The Games (Private #11)(64)
That familiar ghostly green world appeared, but it was a world I’d seen before only from the noisy cockpit of a helicopter, with a shield blocking me from the wind and constant radio chatter in my ears. We picked up speed. The wind bit at our faces and goggles and whistled in our ears as we flew through a narrow canyon between the mountains, two miles long and barely five hundred yards wide.
For almost fifteen hundred feet below us, there was nothing but khaki-colored air and then the deep jade forest canopy. The vegetation seemed to undulate like a tranquil sea. Ahead, framed in the far mouth of the canyon, the lights of Ipanema, Copacabana, and Leblon burned an emerald fire.
My pilot had us eighty yards out from and almost parallel to the rim of the canyon. Tavia soared with her pilot a hundred yards ahead and one hundred feet lower than us. The pilots had said it was the safest way to go as we hugged the contour of the mountain.
“ETA?” General da Silva’s voice crackled in my earpiece.
“Four minutes? Five?” I said.
“Mark that,” the general said. “Diversionary fire will commence downslope at twenty-one hundred hours fourteen minutes. Full BOPE support at twenty-one hundred hours twenty-six minutes.”
That gave us only twelve minutes to figure out where Wise was.
“Can you delay support until twenty-one thirty-two?” I asked.
After a pause, da Silva said, “Agreed, Jack. You’ll have eighteen minutes to find him.”

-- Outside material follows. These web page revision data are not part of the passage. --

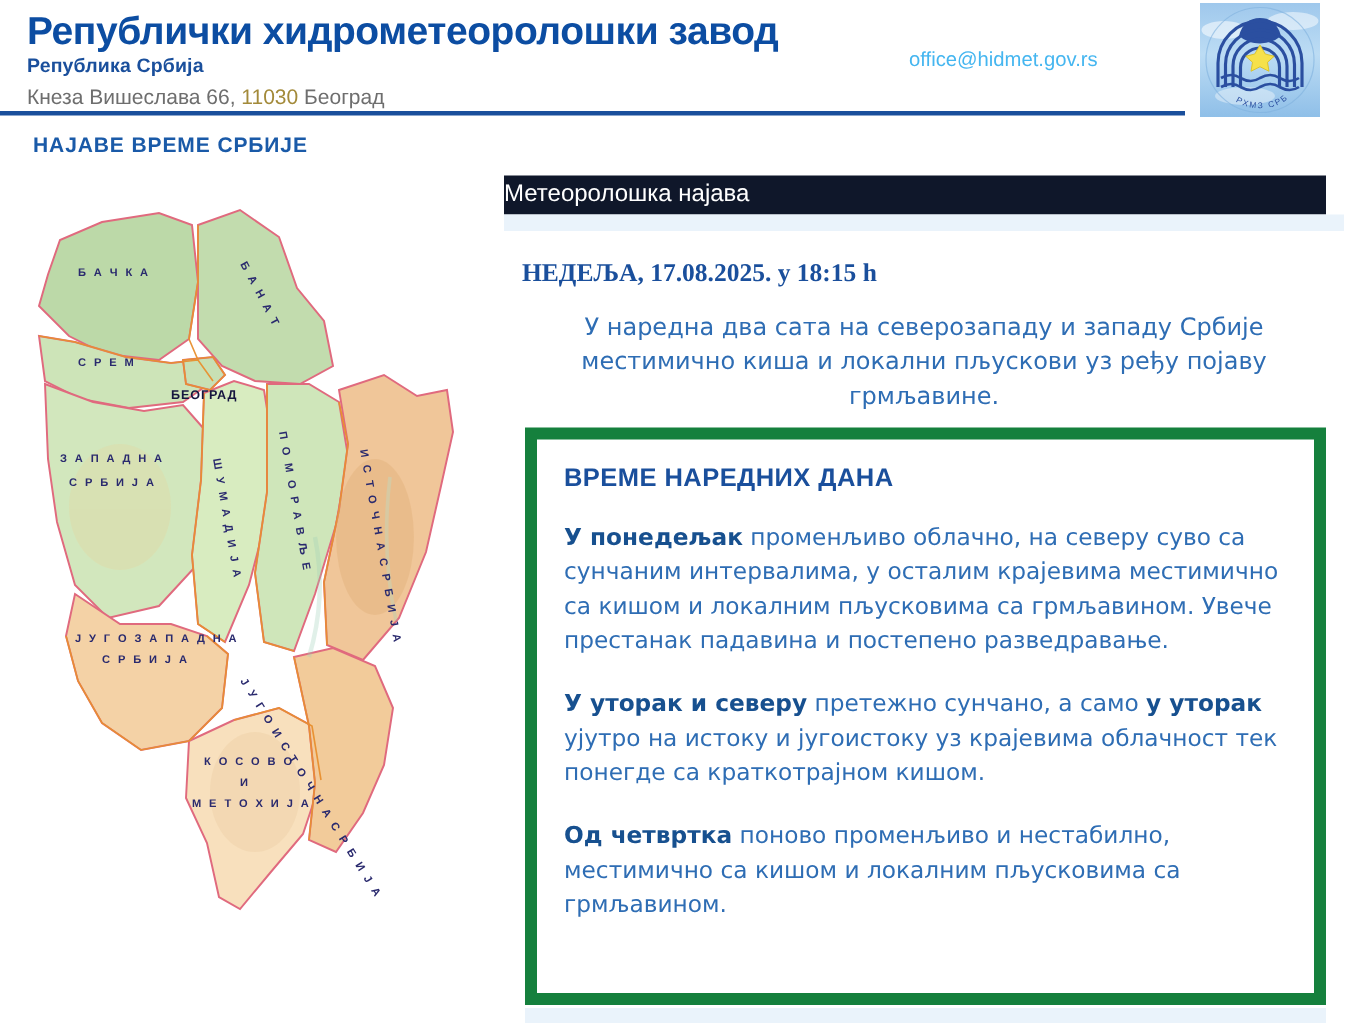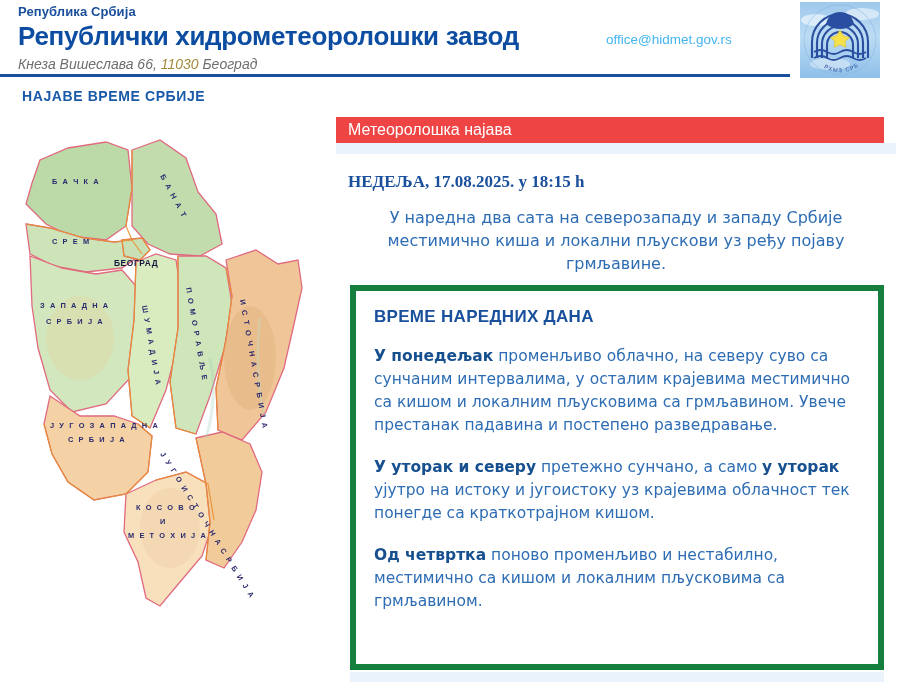"Република Србија" div { order: before "Републички хидрометеоролошки завод" -> after "Републички хидрометеоролошки завод" }
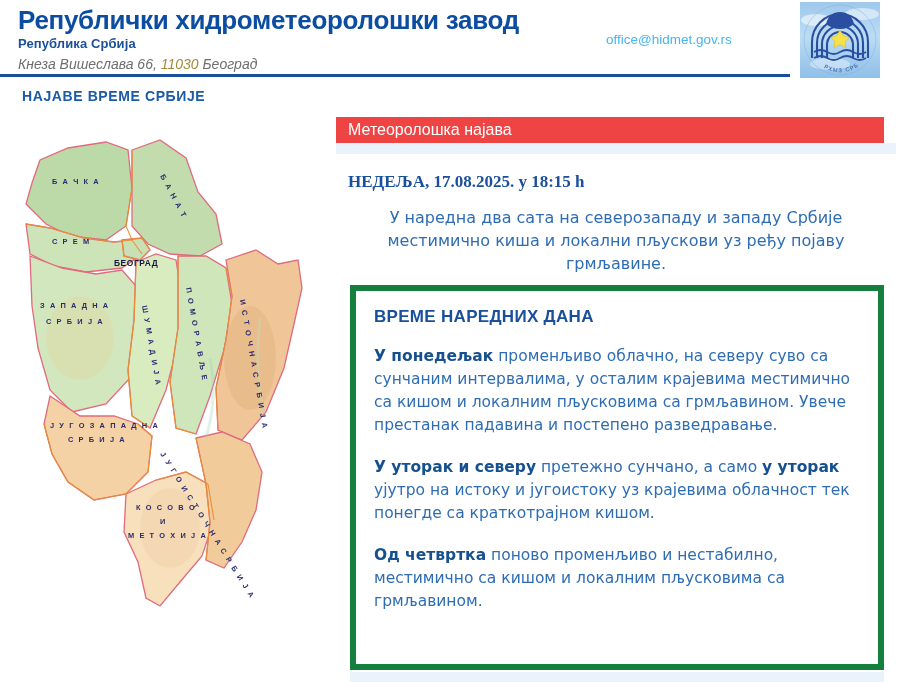"Кнеза Вишеслава 66, 11030 Београд" #org-address { font-style: italic -> none }
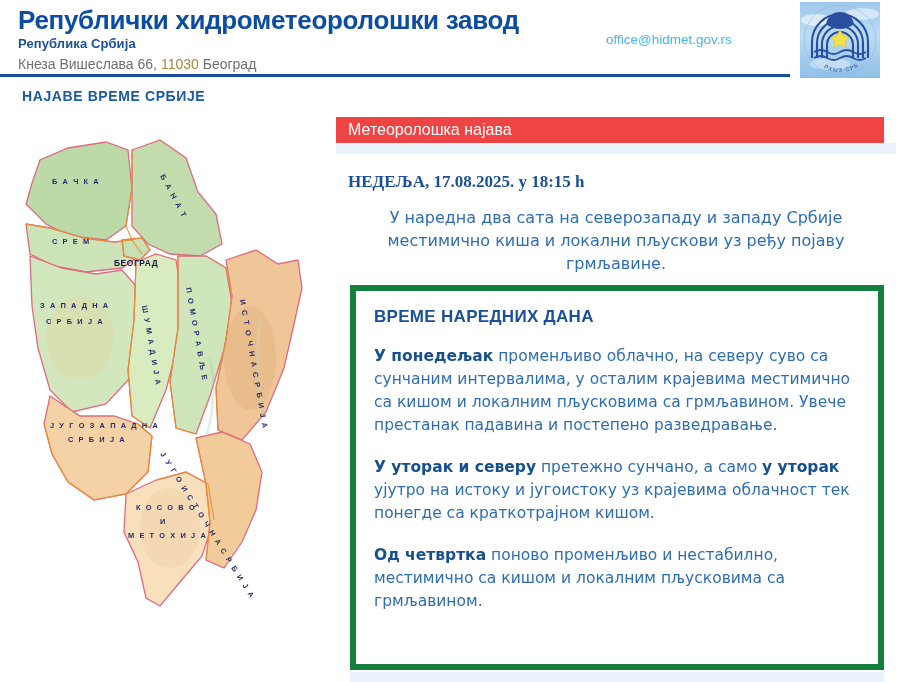"Метеоролошка најава" #forecast-bar { background: #ef4444 -> #0f172a; padding-left: 12px -> 0 }
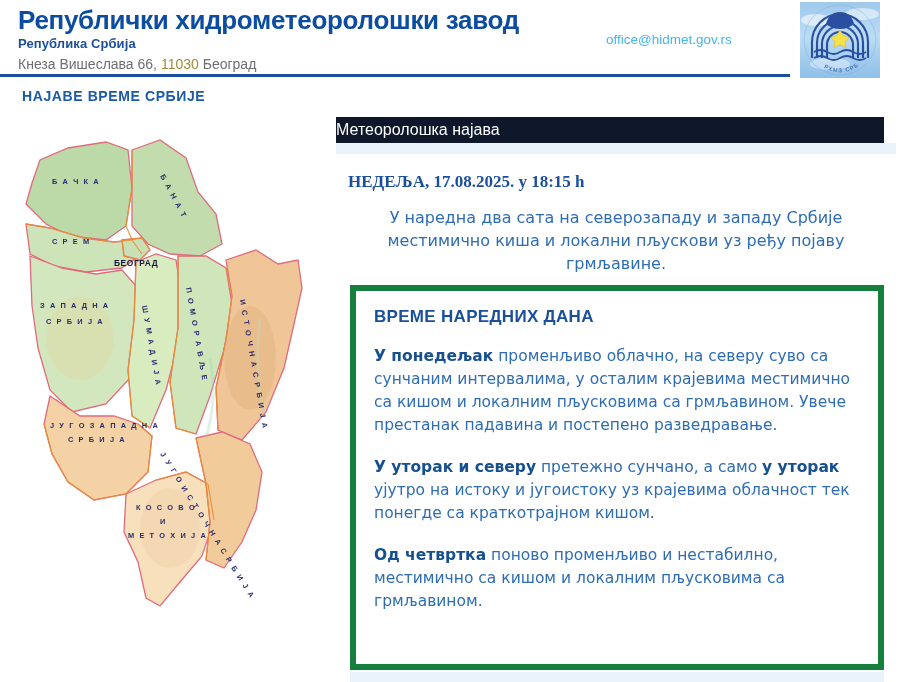"ВРЕМЕ НАРЕДНИХ ДАНА" #days-box { border: 6px solid #15803d -> 8px solid #15803d }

We banked away from the cliff wall and zigzagged into a long, gradual descent toward the mouth of the canyon. Two minutes later we flew out of the gap. The lights of Leblon were so bright, I turned the goggles off. We’d lost nine hundred feet in altitude by the time we banked after Tavia’s glider.
Far below us, raucous, celebrating crowds were partying on the mosaic walkways along the beaches, and vendors were doing a booming business. No one looked up that I could see. We were like big black bats, invisible against the night sky.
“Two minutes out, General,” I said.
We turned and flew west now, straight toward the lower end of that jungle clearing. I drew my Glock from my chest holster.
Tavia’s pilot stalled slightly to let us pass and land first. I flipped the night-vision goggles on. We dropped under five hundred feet.
Shooting began in the trees far downslope of the clearing, a short burst followed by four or five random shots and then nothing.
Three hundred and fifty feet. Two fifty. There were men with weapons and flashlights running downhill toward the shooting. We flew right over them, no more than seventy feet above their heads. They never looked up, just dashed on into the trees.
My pilot pulled a release, and our legs dropped. He stalled the glider hard. We floated toward the ground. We reached our feet out like night birds in search of a roost and landed with barely a sound.
Tavia and her pilot landed just as quietly about twenty yards away.
“We’re down,” I said, getting myself free of the harness.
“Eighteen minutes,” the general said.
“Understood.”
The glider pilots knew to go to the tree line and wait there in cover until the BOPE forces landed. Tavia and I split up. She took the right flank of the clearing and I had the left.
The Glocks out and ready, we snaked fast through the trees to within fifty yards of the shacks. I switched the goggles to infrared mode. The wavering heat glow of three people showed inside the near shack’s walls. Two people were in the shack closer to Tavia. Armed men, five of them, were arrayed across the front of both buildings.
“Tavia, stay put, cover me, I’m going to go in there, see if I figure out which one’s holding Wise.”
“Sitting tight,” she replied.
I slipped around and got higher up the mountain than the shacks. Then I dropped in behind them, sneaking the last twenty yards to a lit open window at the back of the larger shack.
I turned off the goggles, eased up, peeked inside, and saw a kid in front of several computer screens. I recognized him—the pickpocket who’d taken Cherie Wise’s purse. Beyond him, an armed man stood in the doorway. Where was the third person I’d seen in the infrared?
The middle computer screen in front of the boy came on and showed Andrew Wise sitting in that familiar chair, blinking at the lights.
The billionaire looked haggard and drawn, but his eyes still had a spark.
Wearing that primitive mask, Amelia Lopes appeared beside him.
Chapter 77
“WELCOME TO THE Favela Justice show,” Amelia said, facing the camera. “We had sixty-three million votes in that short time. Isn’t that incredible? Sixty-three million. And the hash tags? Top three on Twitter for the last six hours. The size of the vote speaks volumes about the interest people have in the plight of the poor. So what was the outcome?”
Amelia turned the mask this way and that, as if considering the results.
“Before we give you the final tally,” she said, “let’s review the highlights of the case against Andrew Wise.”
For the next few minutes, she did just that. The billionaire said nothing.
When she finished, she said, “What do you think the numbers are going to be, Senhor Wise?”
“I have no idea,” Wise said. “They don’t matter.”
“They don’t matter? Poor people don’t matter?”